Contamination & Troubleshooting

Bacterial Contamination Mushroom Grows: Wet Spot and Sour Jars

If you have grown grain spawn for any length of time, you have met the wet spot. A jar that looked clean for ten days suddenly develops a translucent, greasy-looking zone near the bottom, the grain clumps into a soggy mass, and when you crack the lid there is a smell somewhere between sour apples and old dishwater. That is bacterial contamination, and on my bench it is the single most common reason a grain jar goes in the bin. The good news is that it is also the most preventable kind of contamination there is, because bacteria almost never beat a properly run pressure canner — they get in through the cracks in your process, not your luck.

I have killed enough jars to a sour wet spot to stop treating it as bad fortune and start treating it as a checklist failure. This guide is the version of that checklist I wish I had when I started: how to recognize bacterial contamination with confidence, how to separate it from the molds it gets confused with, and the specific points in the sterile chain where wet spot actually enters.

What the wet spot actually is

“Wet spot” is the home-grower nickname for grain spawn colonized by bacteria — most often Bacillus species, the spore-forming bacteria that survive in under-cooked grain. The name describes exactly what you see: a wet, slimy, often slightly grey or amber patch where the mycelium should be running clean and white. Bacillus spores are heat-resistant. That single fact explains nearly every wet-spot batch I have ever had. A mold spore floating in your room is fragile; a Bacillus endospore sitting inside a grain kernel that never reached full sterilizing temperature will shrug off a sloppy pressure-canner run and wake up days later when the grain is moist, warm, and uncontested.

That is why bacterial contamination is fundamentally a sterilization problem, while mold is more often a transfer or air problem.

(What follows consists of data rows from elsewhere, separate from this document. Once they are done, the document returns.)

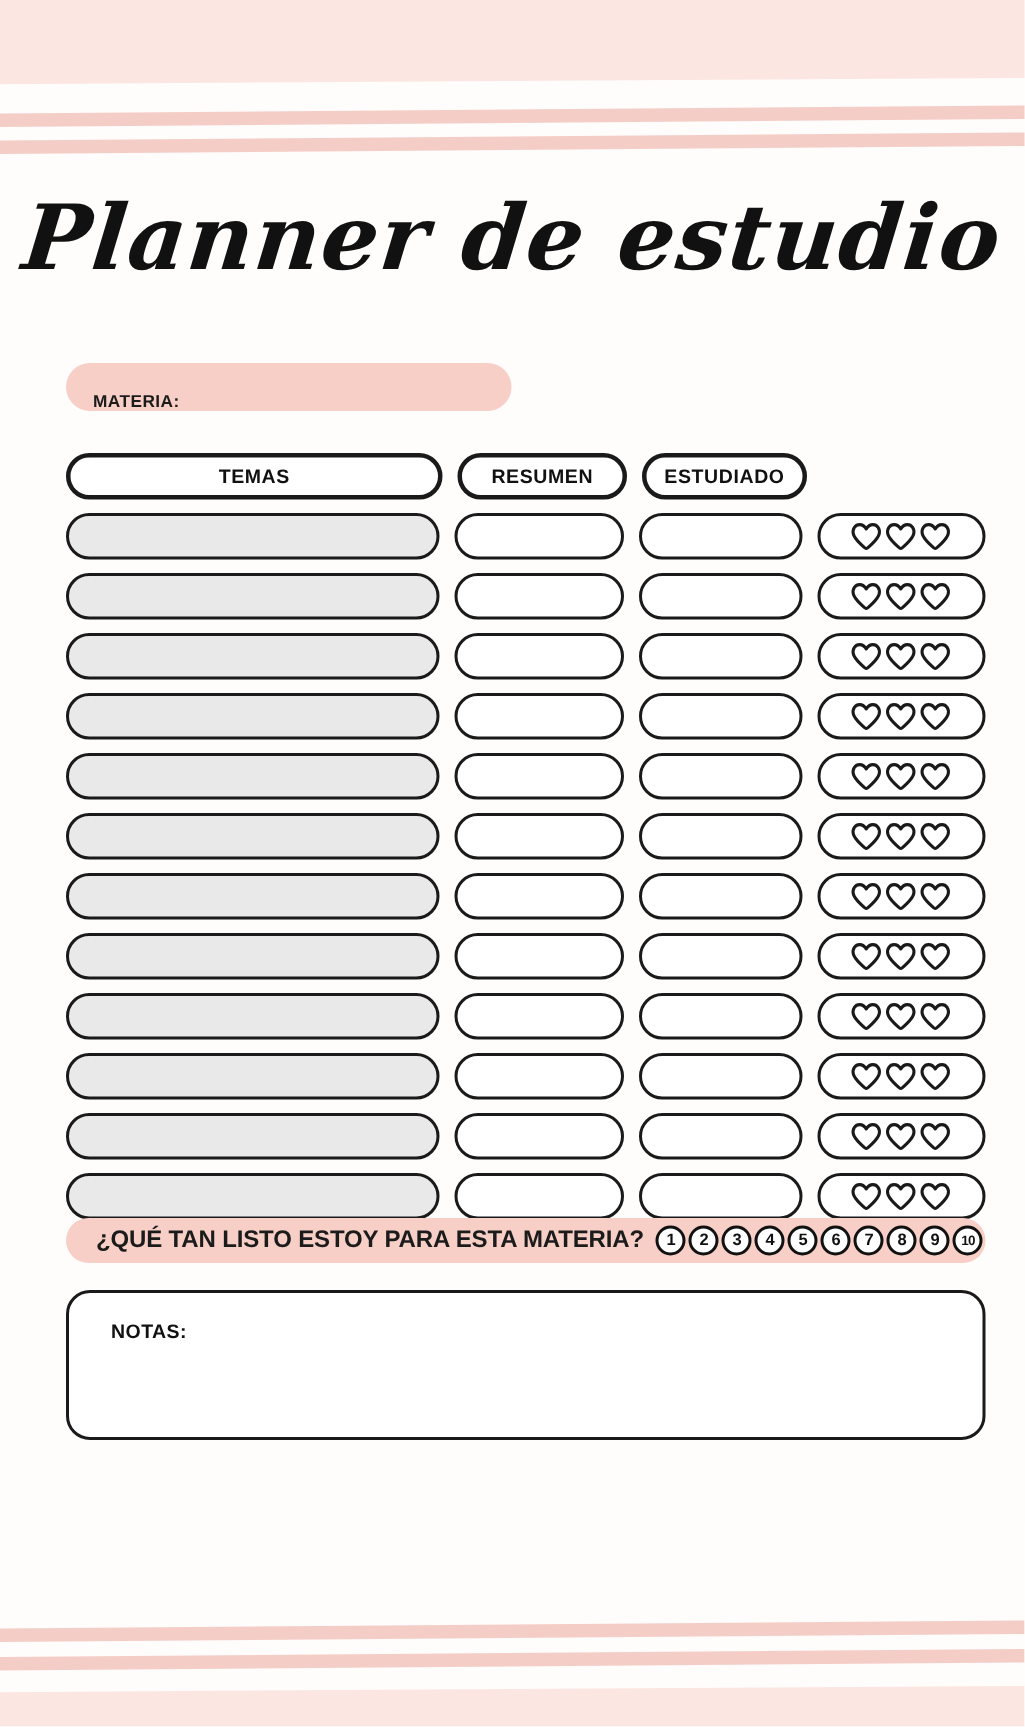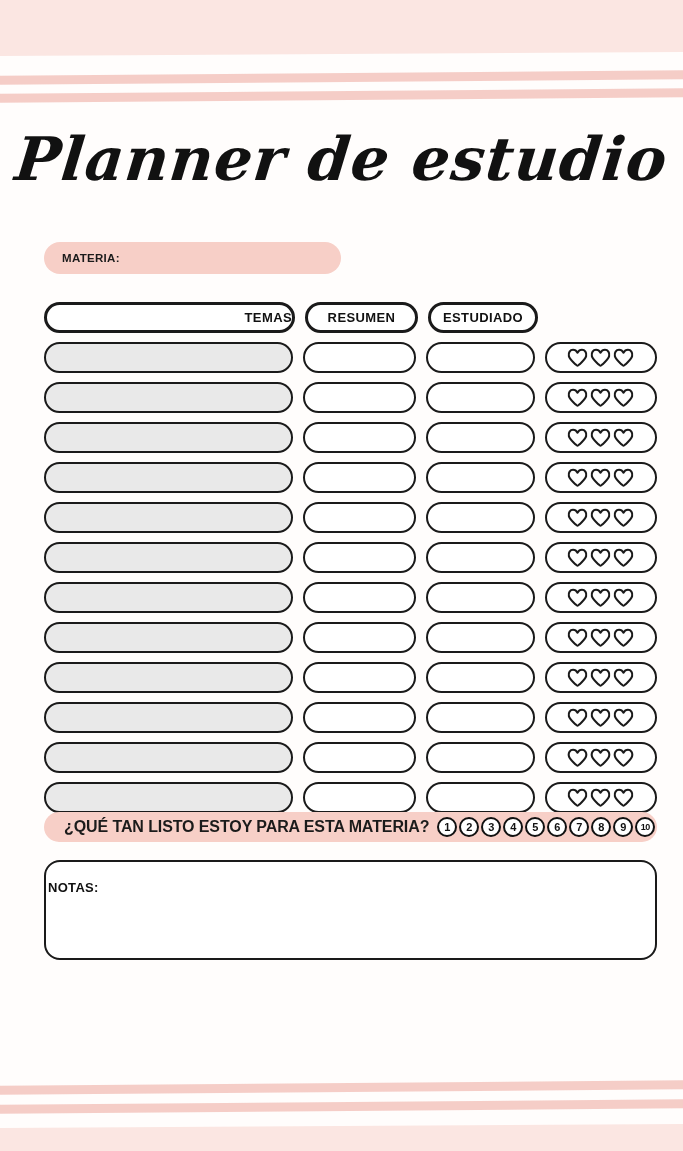--- a/index.html
+++ b/index.html
@@ -86,21 +86,21 @@
   }
   .field-pill {
     height: 32px;
     background: #f7cfc7;
     border-radius: 17px;
     display: flex;
     align-items: center;
     padding-left: 18px;
     box-sizing: border-box;
   }
-  .field-pill.materia { width: 297px; }
+  .field-pill.materia { width: 297px; align-items: flex-end; }
   .field-pill.fecha { width: 285px; }
   .field-label {
     font-size: 11.5px;
     font-weight: 700;
     letter-spacing: .3px;
     color: #1b1b1b;
   }
 
   
   .table {
@@ -119,21 +119,21 @@
   .cell {
     box-sizing: border-box;
     border: 2.5px solid #1a1a1a;
     border-radius: 999px;
     background: #ffffff;
     display: flex;
     align-items: center;
     justify-content: center;
     height: 29px;
   }
-  .c-temas     { width: 251px; justify-content: flex-end; }
+  .c-temas     { width: 251px; }
   .c-resumen   { width: 113px; }
   .c-estudiado { width: 110px; }
   .c-repasos   { width: 113px; }
 
   .header-row .cell {
     height: 31px;
     border-width: 3px;
   }
   .header-label {
     font-size: 13px;
@@ -205,21 +205,21 @@
     width: 613px;
     height: 100px;
     border: 2.5px solid #1a1a1a;
     border-radius: 16px;
     background: #ffffff;
     box-sizing: border-box;
   }
   .notas-label {
     position: absolute;
     top: 18px;
-    left: 2px;
+    left: 28px;
     font-size: 13px;
     font-weight: 700;
     letter-spacing: .3px;
     color: #111111;
   }
 </style>
 </head>
 <body>
 
 <div class="band band-top">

When I get a wet spot, I do not look at my still-air box first — I look at how I cooked that grain.

Healthy white rhizomorphic mushroom mycelium fully colonizing rye grain in a glass jar
Clean rhizomorphic colonization — dry, fluffy, bright white. This is the baseline you are comparing every suspect jar against.

How to ID it: the three-sense test

Bacterial contamination announces itself through sight, smell, and texture, and you want all three before you call it. Healthy mycelium is dry, fluffy, and bright white, running in defined rhizomorphic strands or a soft tomentose fuzz across dry-looking grain. A wet spot reverses every one of those qualities.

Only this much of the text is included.